Every entry below should appear in the answer exactly as written, apart from the pictures.

————————

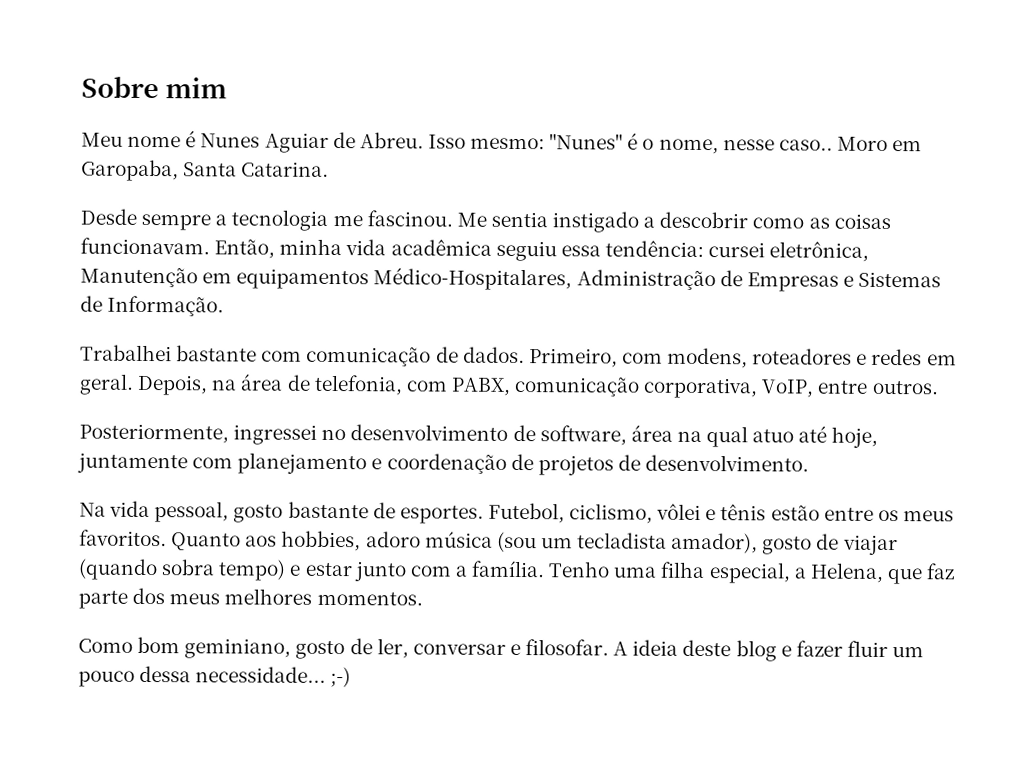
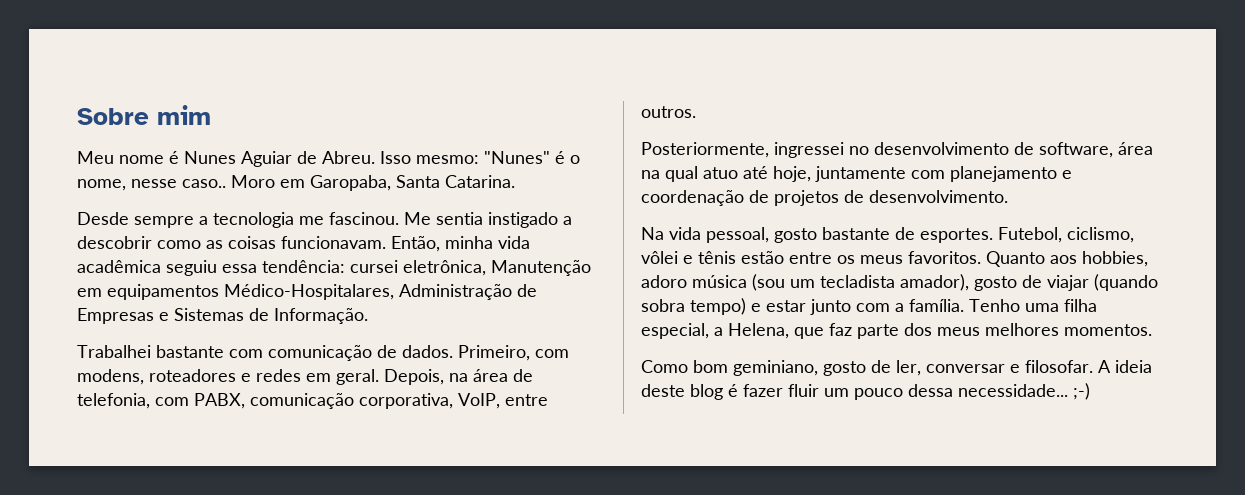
[780,645,792,657] e -> [728,384,738,397] é

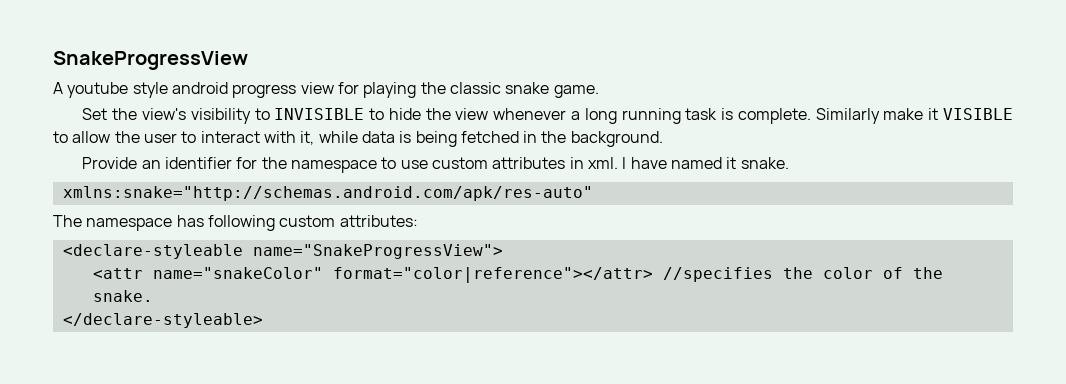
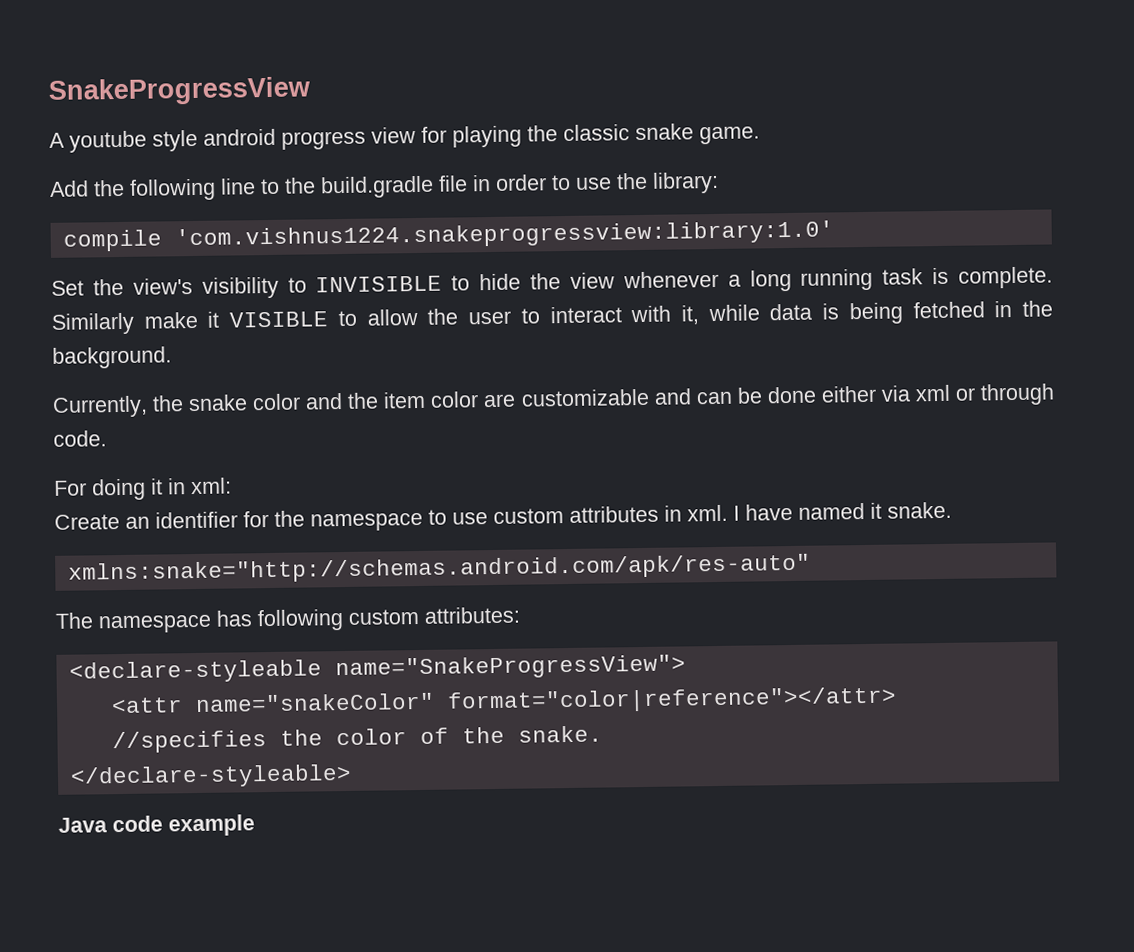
(599, 91) none -> [49,171,719,201] [62,220,834,252] // Add the following line to the build.gradle file in order to use the library: // compile 'com.vishnus1224.snakeprogressview:library:1.0'
[82,157,138,169] Provide -> [52,383,1055,418] [53,430,107,447] [54,477,232,501] [54,514,120,530] Currently, the snake color and the item color are customizable and can be done either via xml or through code. // For doing it in xml: // Create
(263, 320) none -> [58,814,255,837] // Java code example

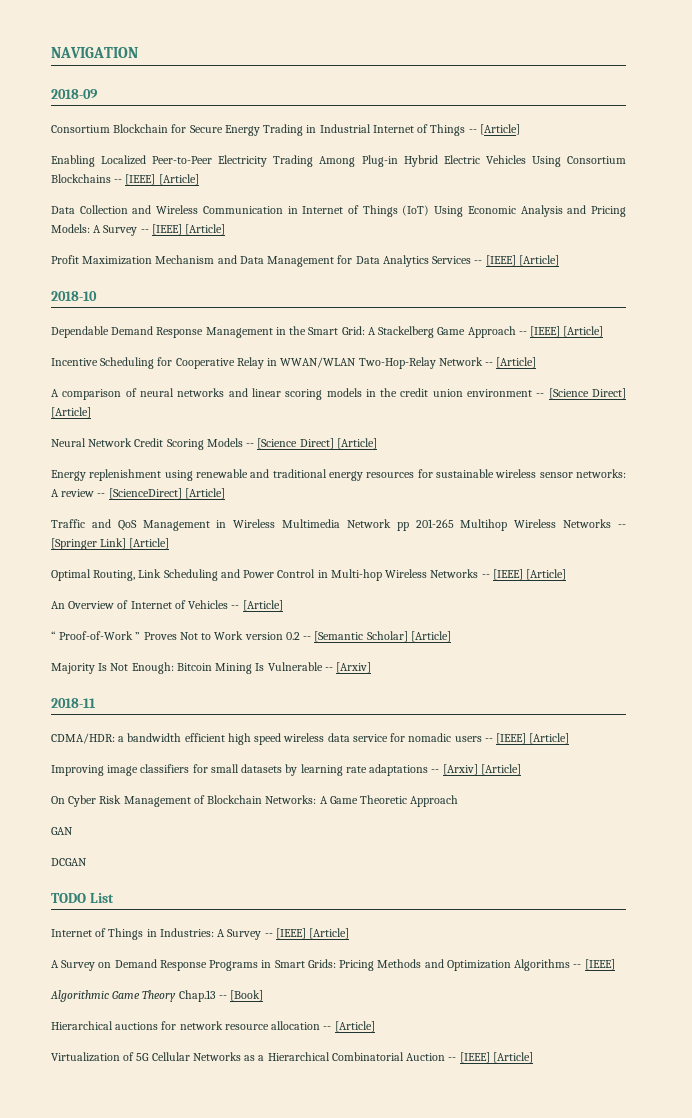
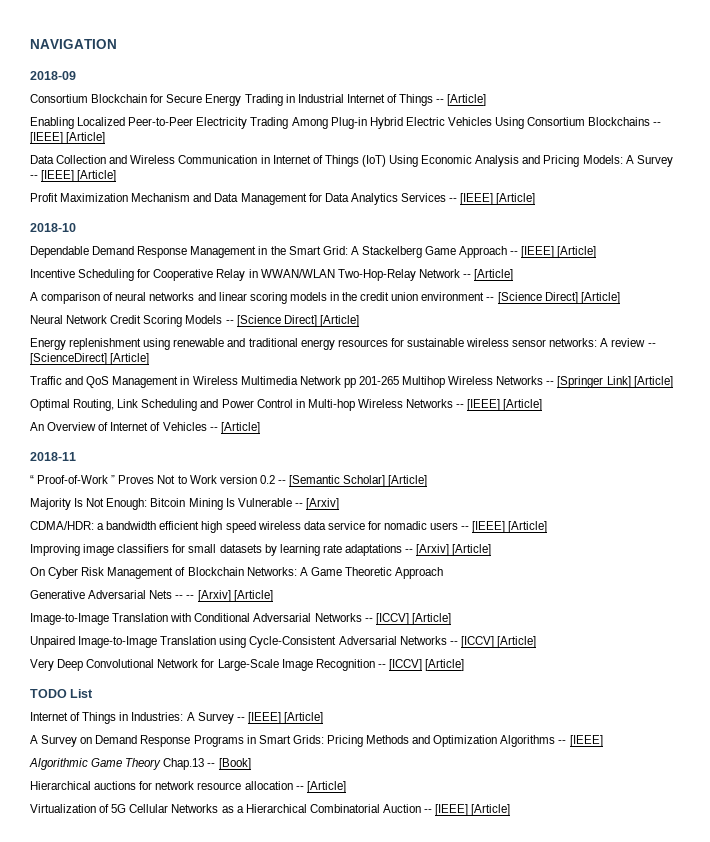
(283, 605) none -> [30,452,76,461] // 2018-11
[51,698,96,708] // 2018-11 -> (339, 504) none
[51,827,73,835] [51,858,87,866] GAN // DCGAN -> [30,590,273,602] [30,613,451,625] [30,636,536,648] [30,659,465,671] Generative Adversarial Nets -- -- [Arxiv] [Article] // Image-to-Image Translation with Conditional Adversarial Networks -- [ICCV] [Article] // Unpaired Image-to-Image Translation using Cycle-Consistent Adversarial Networks -- [ICCV] [Article] // Very Deep Convolutional Network for Large-Scale Image Recognition -- [ICCV] [Article]

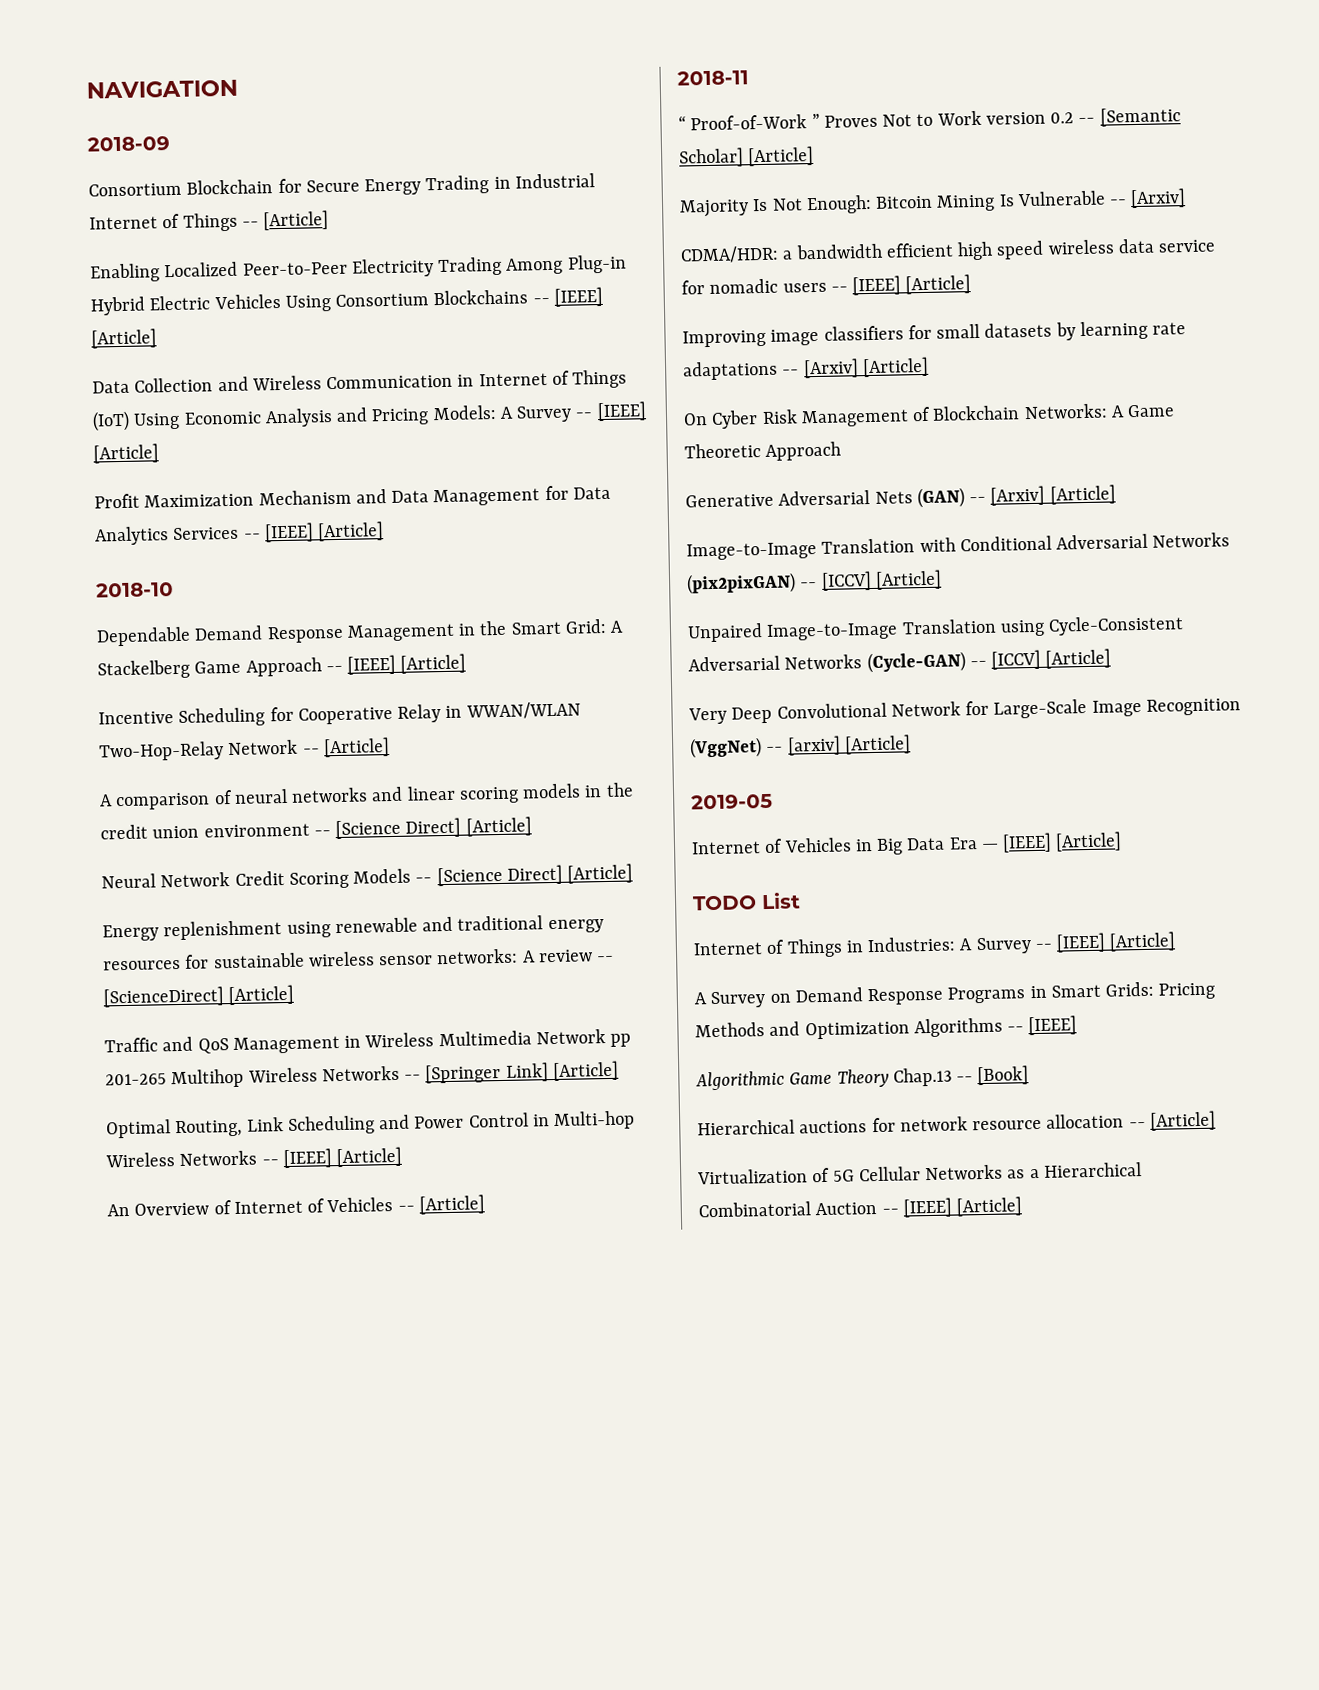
[175,595,184,599] -- -> [916,487,965,509] (GAN)
(362, 617) none -> [686,572,796,595] (pix2pixGAN)
(447, 640) none -> [866,651,966,674] (Cycle-GAN)
[377,659,422,671] -- [ICCV] -> [690,734,911,759] [691,793,773,810] [691,832,1053,855] (VggNet) -- [arxiv] [Article] // 2019-05 // Internet of Vehicles in Big Data Era — [IEEE]

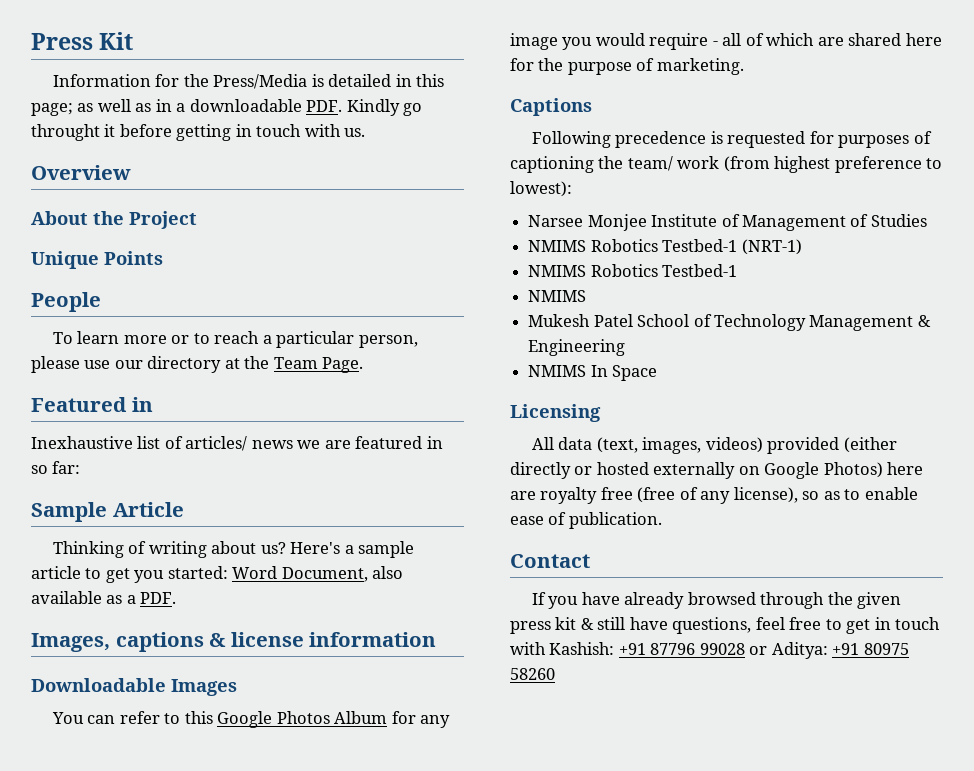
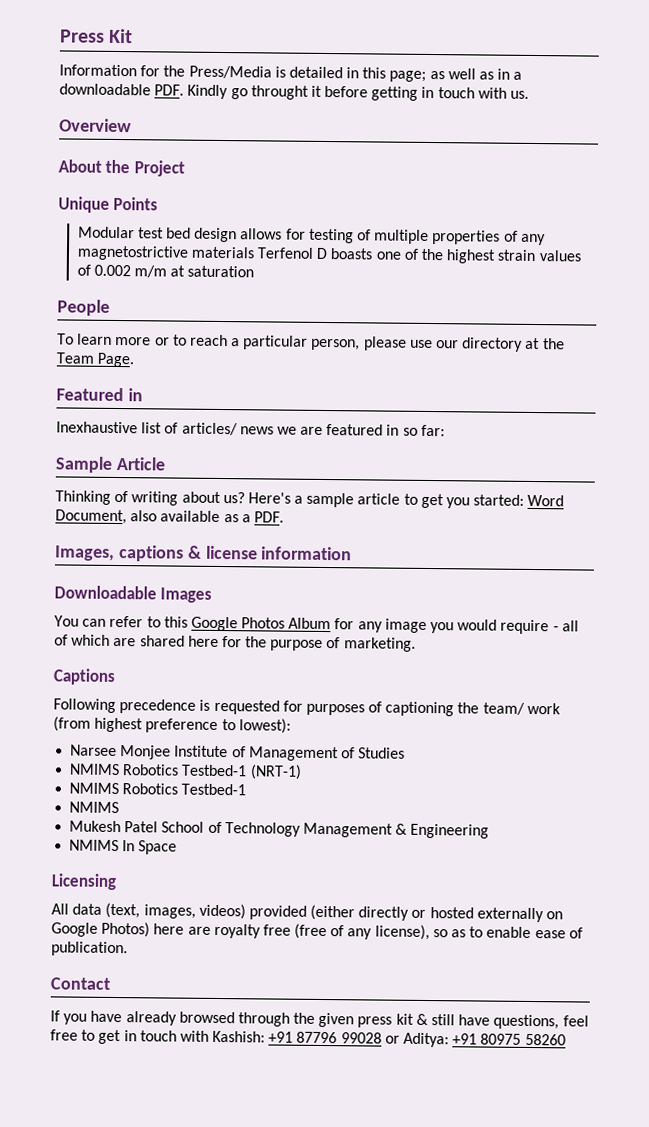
(163, 258) none -> [77,226,546,246] [76,245,582,264] [76,264,255,278] // Modular test bed design allows for testing of multiple properties of any magnetostrictive materials Terfenol D boasts one of the highest strain values of 0.002 m/m at saturation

————————

> _EXERCISE RESULT_:
[780,645,792,657] e -> [728,384,738,397] é

(599, 91) none -> [49,171,719,201] [62,220,834,252] // Add the following line to the build.gradle file in order to use the library: // compile 'com.vishnus1224.snakeprogressview:library:1.0'
[82,157,138,169] Provide -> [52,383,1055,418] [53,430,107,447] [54,477,232,501] [54,514,120,530] Currently, the snake color and the item color are customizable and can be done either via xml or through code. // For doing it in xml: // Create
(263, 320) none -> [58,814,255,837] // Java code example

(283, 605) none -> [30,452,76,461] // 2018-11
[51,698,96,708] // 2018-11 -> (339, 504) none
[51,827,73,835] [51,858,87,866] GAN // DCGAN -> [30,590,273,602] [30,613,451,625] [30,636,536,648] [30,659,465,671] Generative Adversarial Nets -- -- [Arxiv] [Article] // Image-to-Image Translation with Conditional Adversarial Networks -- [ICCV] [Article] // Unpaired Image-to-Image Translation using Cycle-Consistent Adversarial Networks -- [ICCV] [Article] // Very Deep Convolutional Network for Large-Scale Image Recognition -- [ICCV] [Article]

[175,595,184,599] -- -> [916,487,965,509] (GAN)
(362, 617) none -> [686,572,796,595] (pix2pixGAN)
(447, 640) none -> [866,651,966,674] (Cycle-GAN)
[377,659,422,671] -- [ICCV] -> [690,734,911,759] [691,793,773,810] [691,832,1053,855] (VggNet) -- [arxiv] [Article] // 2019-05 // Internet of Vehicles in Big Data Era — [IEEE]

(163, 258) none -> [77,226,546,246] [76,245,582,264] [76,264,255,278] // Modular test bed design allows for testing of multiple properties of any magnetostrictive materials Terfenol D boasts one of the highest strain values of 0.002 m/m at saturation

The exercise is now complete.